Sunday, January 15, 2006
Including your kids in your work
One of the things I’ve really appreciated about Robert Scoble’s blog is when he posts about how he involves his son, Patrick, in his work life. Granted, he doesn’t bring him to work everyday, but when he is out and about, meeting folks, etc, his son is right there with him. He is actively involving Patrick in the technology world, broadening his world, and letting him find his own way.
Now, Robert’s world is a little different than the normal person (ie – you and I), but there is something there that we all can learn – involve your kids in your world. As mobile professionals, we are all over the place. We go to customer sites, trade shows, we meet with people who are impacting the world and making decisions regarding the technology that ultimately ends up in our homes and businesses. By including our kids in our work world, they are making good contacts, they learn how to properly behave in meetings, they are seeing technology at work, and they are gaining an insight that most kids won’t get until they get out of college. Now here is the real gain – it gives you and your kids something to talk about. “Say, Dad, were you able to fix that problem we were working on a ABC company? How did you fix it?”

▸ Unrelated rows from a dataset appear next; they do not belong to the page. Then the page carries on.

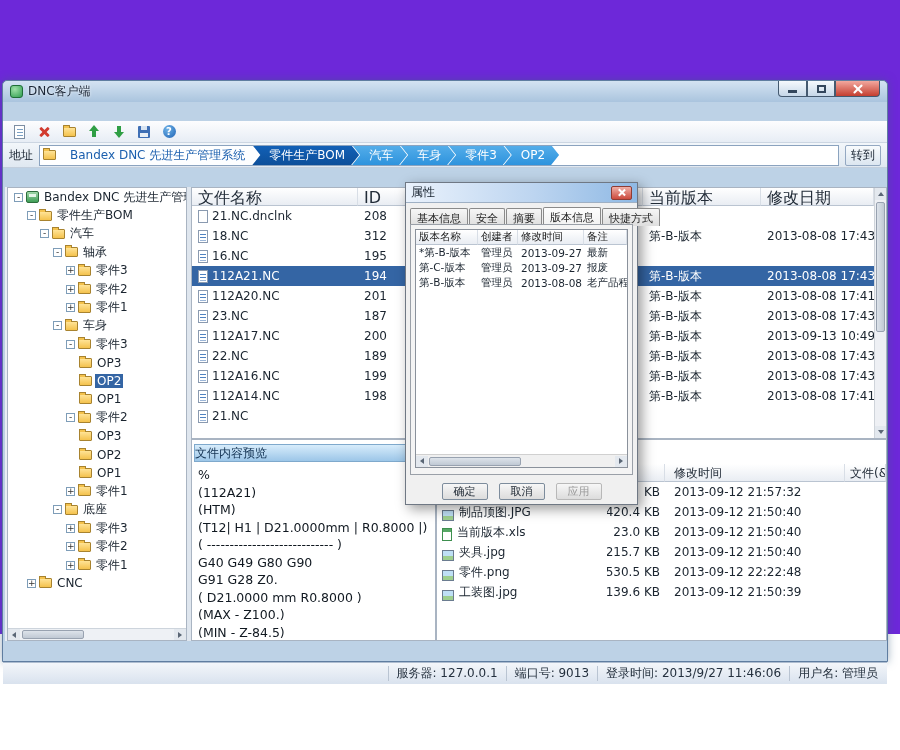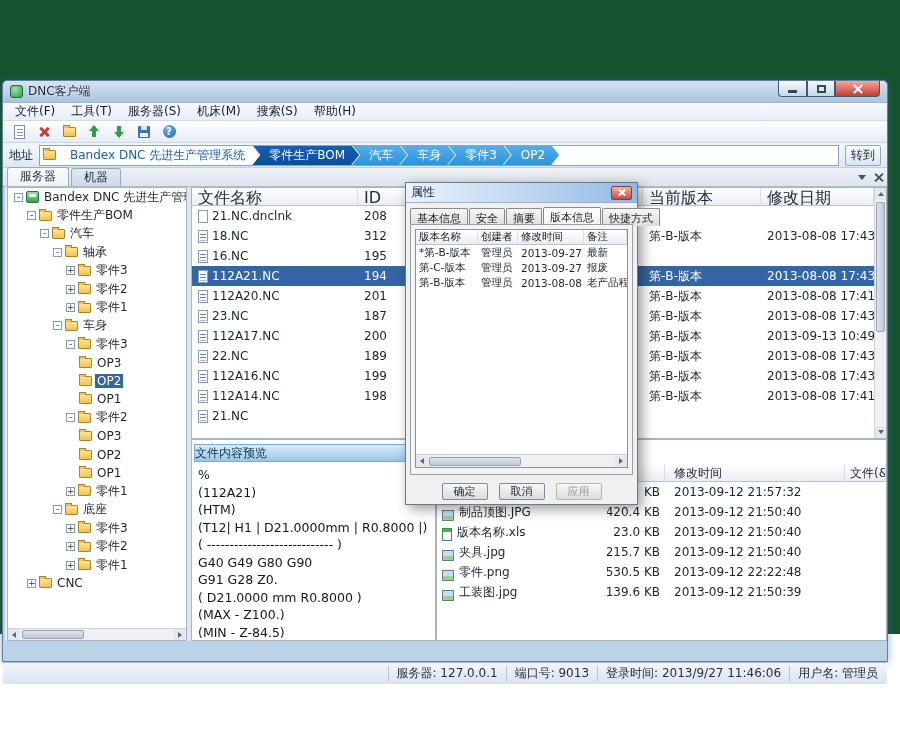"DNC客户端" .page { background: #14532d -> #6d28d9 }
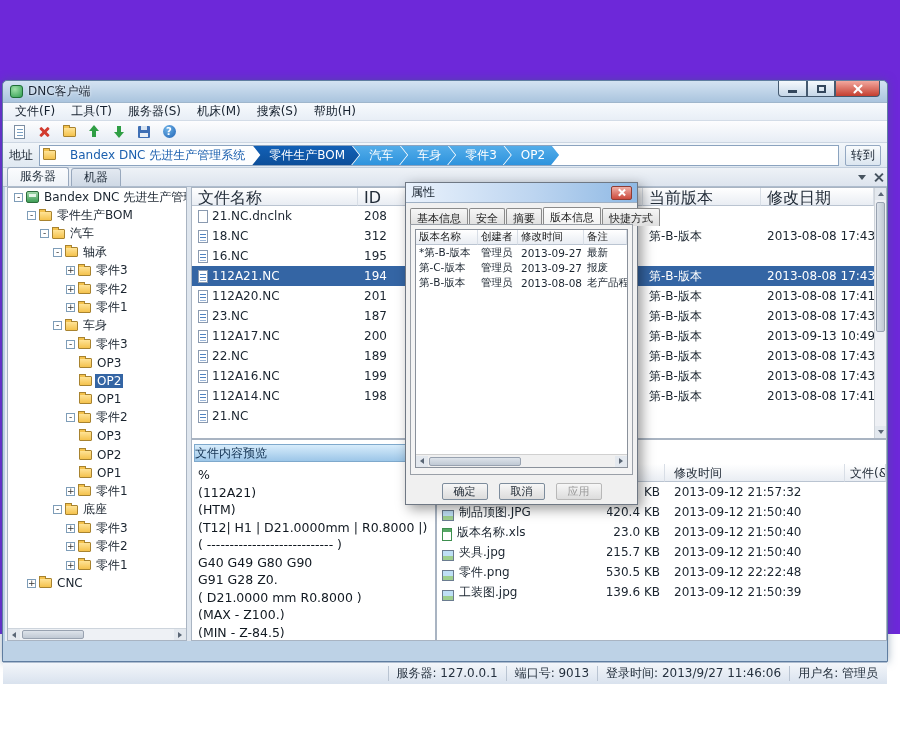"文件(F)" div.menubar { html: <div> <span>文件(F)</span> <span>工具(T)</span> <span>服务器(S)</span> <span>机床(M)</span> <span>搜索(S)</span> <span>帮助(H)</span> </div> -> none }
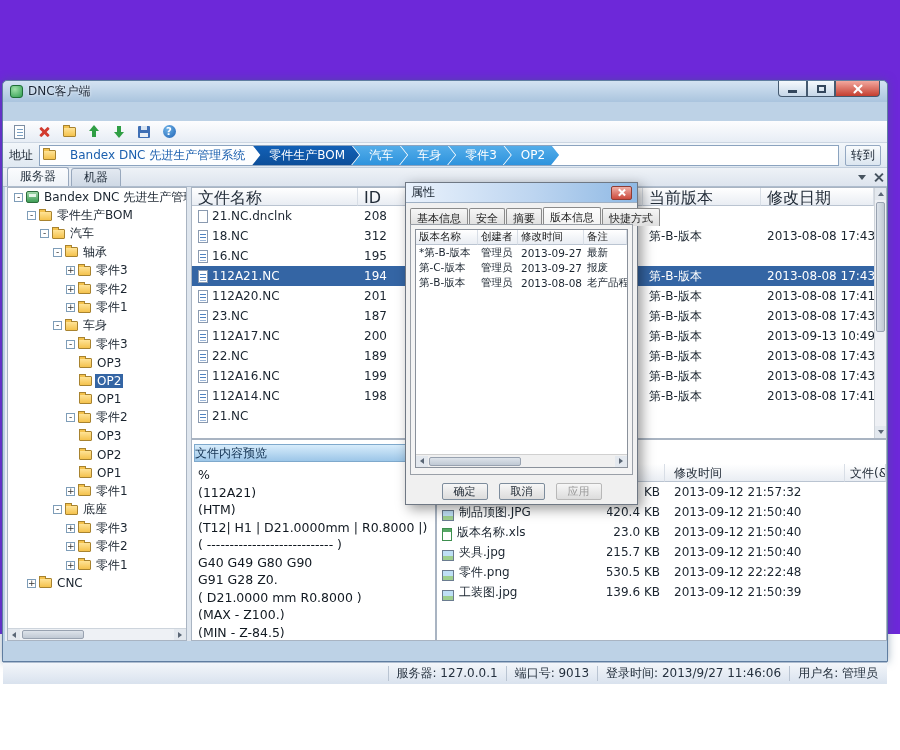"服务器" div.tabstrip { html: <div> <div> <div>服务器</div> <div>机器</div> </div> <div> <span></span> <span></span> </div> </div> -> none }
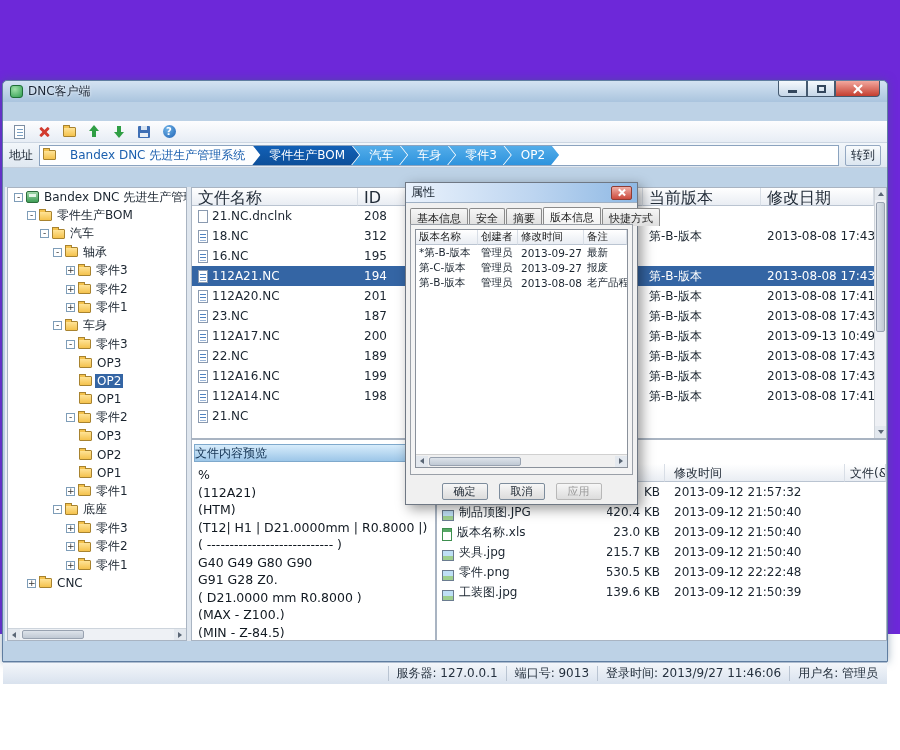"版本名称.xls" span { text: 版本名称.xls -> 当前版本.xls }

Practically, how can you and I do this? Take your kid to a customer site and let him sit with you while you work. Explain to him what you are doing and why. Allow him (with your customer’s permission) to sit in on your meetings. When going to a conference, check in to minimum age requirements and take one of your kids along. Walk the trade show floor together, sit in on tech talks, etc. When the day is over, take him to dinner with your friends. What better way to train up your child in the business world!
In my opinion, I think your child needs to be at least 11 or 12.
Dax is already asking me to take him to CES next year. I need to find out the age issues, but I’m going to work hard to find a way. I have an NDA meeting next month in Redmond that I can’t take him to, but if it were not NDA and it were ok to bring him, I’d bring him in a heartbeat.
In the 1800’s, farmers involved their kids in all aspects of the work – they had to for labor purposes and it was the way they trained their kids to take over the farm. What is so different today that we can’t we cannot do the same.
I realize the Heiny family is a bit of an exception in today's world, but Dad started taking me to work with him when I was 6 weeks old. Students who wanted to be teachers should at least know how to hold a baby, right? Our parents thought so too, so into their arms I went. Later, I became the official office paper shredder and once I could walk around the table the official collator (I couldn't even see the top of the table). My nephew and nieces grew up in the same situations... and you saw the how much the girls enjoyed talking with adults at CES -- at their own initiative.